◆ WORK REQUEST:
Identify, in the records below, every line where the string "Maison" appears, and copy each such line.

◆ EXTRACTED INFORMATION:
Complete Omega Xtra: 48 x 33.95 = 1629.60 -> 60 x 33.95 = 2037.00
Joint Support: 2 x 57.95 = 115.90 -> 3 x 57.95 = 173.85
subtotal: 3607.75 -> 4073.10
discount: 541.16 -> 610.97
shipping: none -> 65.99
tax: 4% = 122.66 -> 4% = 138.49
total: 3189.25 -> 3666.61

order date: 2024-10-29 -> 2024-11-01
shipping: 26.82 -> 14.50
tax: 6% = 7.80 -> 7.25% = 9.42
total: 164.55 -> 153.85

---

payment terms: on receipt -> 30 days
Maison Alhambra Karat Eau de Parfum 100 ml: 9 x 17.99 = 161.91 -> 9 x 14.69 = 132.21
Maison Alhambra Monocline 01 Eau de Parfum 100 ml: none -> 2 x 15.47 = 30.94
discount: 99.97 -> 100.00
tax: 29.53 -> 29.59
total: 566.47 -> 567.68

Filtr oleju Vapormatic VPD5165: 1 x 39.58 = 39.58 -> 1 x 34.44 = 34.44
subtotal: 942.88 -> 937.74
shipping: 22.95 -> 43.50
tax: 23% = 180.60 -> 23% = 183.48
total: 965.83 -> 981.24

◆ YOUR RESPONSE:
Maison Alhambra Karat Eau de Parfum 100 ml: 9 x 17.99 = 161.91 -> 9 x 14.69 = 132.21
Maison Alhambra Monocline 01 Eau de Parfum 100 ml: none -> 2 x 15.47 = 30.94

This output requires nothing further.